What is being asked
The stretch from the line with "- To this end, we" through the line with "(Supplementary Figure 5)." in the records below: write it out exactly, and nothing else.

Content revision data
◆ ◆ ◆ ◆ ◆ ◆ ◆

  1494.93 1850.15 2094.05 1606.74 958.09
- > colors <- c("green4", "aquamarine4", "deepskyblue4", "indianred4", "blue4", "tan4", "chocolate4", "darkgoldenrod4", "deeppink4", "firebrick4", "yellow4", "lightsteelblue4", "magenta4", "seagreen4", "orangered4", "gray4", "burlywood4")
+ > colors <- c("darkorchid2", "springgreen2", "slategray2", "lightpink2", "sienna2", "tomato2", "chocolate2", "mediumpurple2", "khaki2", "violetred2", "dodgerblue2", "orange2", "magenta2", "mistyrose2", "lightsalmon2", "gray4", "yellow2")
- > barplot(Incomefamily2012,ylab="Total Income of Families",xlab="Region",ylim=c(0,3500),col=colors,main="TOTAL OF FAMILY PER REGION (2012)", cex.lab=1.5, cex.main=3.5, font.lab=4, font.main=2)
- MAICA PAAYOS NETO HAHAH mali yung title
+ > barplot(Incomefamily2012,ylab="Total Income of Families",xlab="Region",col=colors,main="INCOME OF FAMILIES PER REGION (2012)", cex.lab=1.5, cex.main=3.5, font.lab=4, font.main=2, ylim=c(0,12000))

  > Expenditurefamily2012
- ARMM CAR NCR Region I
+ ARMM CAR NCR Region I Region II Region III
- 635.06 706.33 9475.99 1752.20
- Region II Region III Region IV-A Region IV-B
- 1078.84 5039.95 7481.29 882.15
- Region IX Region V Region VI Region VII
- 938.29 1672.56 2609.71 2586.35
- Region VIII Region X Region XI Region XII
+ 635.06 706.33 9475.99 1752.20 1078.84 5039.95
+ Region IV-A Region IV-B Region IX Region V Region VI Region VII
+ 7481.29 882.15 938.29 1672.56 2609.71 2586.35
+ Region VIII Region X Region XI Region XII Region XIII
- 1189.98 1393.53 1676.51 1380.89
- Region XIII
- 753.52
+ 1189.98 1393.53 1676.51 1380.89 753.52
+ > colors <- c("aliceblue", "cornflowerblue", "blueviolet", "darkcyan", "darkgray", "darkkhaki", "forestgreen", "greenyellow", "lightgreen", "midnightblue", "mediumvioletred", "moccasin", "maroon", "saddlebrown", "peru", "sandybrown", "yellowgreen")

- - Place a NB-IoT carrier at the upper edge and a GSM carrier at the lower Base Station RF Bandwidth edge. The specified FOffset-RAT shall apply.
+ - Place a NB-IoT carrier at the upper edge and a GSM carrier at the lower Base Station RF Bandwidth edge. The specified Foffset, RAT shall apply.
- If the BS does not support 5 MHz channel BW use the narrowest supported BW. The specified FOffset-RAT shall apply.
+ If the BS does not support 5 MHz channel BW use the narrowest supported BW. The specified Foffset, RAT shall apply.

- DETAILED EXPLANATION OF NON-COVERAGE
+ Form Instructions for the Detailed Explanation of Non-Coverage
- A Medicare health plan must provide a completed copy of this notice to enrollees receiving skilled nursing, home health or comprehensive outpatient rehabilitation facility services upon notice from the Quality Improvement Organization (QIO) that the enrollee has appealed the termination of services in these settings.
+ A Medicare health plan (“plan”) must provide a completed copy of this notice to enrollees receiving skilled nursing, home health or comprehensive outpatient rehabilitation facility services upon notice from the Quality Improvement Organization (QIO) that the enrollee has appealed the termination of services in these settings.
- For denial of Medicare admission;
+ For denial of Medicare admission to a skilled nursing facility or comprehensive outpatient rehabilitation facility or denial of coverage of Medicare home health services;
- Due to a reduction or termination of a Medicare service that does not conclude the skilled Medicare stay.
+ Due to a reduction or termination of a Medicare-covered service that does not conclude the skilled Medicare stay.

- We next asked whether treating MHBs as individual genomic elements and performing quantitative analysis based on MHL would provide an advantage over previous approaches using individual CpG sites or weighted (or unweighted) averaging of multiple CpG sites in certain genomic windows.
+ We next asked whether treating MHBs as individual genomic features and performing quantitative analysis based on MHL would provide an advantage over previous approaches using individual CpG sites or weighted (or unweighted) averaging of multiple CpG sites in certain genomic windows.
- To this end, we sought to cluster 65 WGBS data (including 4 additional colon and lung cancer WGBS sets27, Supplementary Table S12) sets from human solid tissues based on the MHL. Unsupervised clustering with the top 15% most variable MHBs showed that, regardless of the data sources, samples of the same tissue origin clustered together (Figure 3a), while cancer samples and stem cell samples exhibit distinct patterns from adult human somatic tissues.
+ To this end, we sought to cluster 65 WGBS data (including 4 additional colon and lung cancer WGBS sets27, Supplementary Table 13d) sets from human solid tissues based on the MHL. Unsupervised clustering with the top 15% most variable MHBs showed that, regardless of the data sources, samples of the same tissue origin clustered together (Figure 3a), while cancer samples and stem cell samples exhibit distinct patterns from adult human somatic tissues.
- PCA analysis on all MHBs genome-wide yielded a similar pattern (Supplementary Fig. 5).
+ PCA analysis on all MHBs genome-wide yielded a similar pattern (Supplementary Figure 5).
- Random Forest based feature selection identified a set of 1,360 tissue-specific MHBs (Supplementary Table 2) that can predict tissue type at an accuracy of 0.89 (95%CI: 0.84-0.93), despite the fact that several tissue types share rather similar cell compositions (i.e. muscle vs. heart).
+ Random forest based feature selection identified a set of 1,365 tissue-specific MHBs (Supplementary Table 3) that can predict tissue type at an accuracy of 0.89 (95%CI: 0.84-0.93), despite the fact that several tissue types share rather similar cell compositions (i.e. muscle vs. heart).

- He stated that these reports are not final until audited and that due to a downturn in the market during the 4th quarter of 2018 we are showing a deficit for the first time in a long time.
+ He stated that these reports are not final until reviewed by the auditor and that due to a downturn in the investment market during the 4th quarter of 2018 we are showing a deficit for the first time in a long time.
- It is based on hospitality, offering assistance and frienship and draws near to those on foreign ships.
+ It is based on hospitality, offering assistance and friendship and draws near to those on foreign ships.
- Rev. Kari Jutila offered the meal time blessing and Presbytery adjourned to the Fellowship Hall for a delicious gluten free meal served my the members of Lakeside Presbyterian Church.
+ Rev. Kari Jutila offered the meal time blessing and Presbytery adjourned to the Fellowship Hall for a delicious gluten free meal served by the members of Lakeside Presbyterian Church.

◆ ◆ ◆ ◆ ◆ ◆ ◆

Reply to the exercise
- To this end, we sought to cluster 65 WGBS data (including 4 additional colon and lung cancer WGBS sets27, Supplementary Table S12) sets from human solid tissues based on the MHL. Unsupervised clustering with the top 15% most variable MHBs showed that, regardless of the data sources, samples of the same tissue origin clustered together (Figure 3a), while cancer samples and stem cell samples exhibit distinct patterns from adult human somatic tissues.
+ To this end, we sought to cluster 65 WGBS data (including 4 additional colon and lung cancer WGBS sets27, Supplementary Table 13d) sets from human solid tissues based on the MHL. Unsupervised clustering with the top 15% most variable MHBs showed that, regardless of the data sources, samples of the same tissue origin clustered together (Figure 3a), while cancer samples and stem cell samples exhibit distinct patterns from adult human somatic tissues.
- PCA analysis on all MHBs genome-wide yielded a similar pattern (Supplementary Fig. 5).
+ PCA analysis on all MHBs genome-wide yielded a similar pattern (Supplementary Figure 5).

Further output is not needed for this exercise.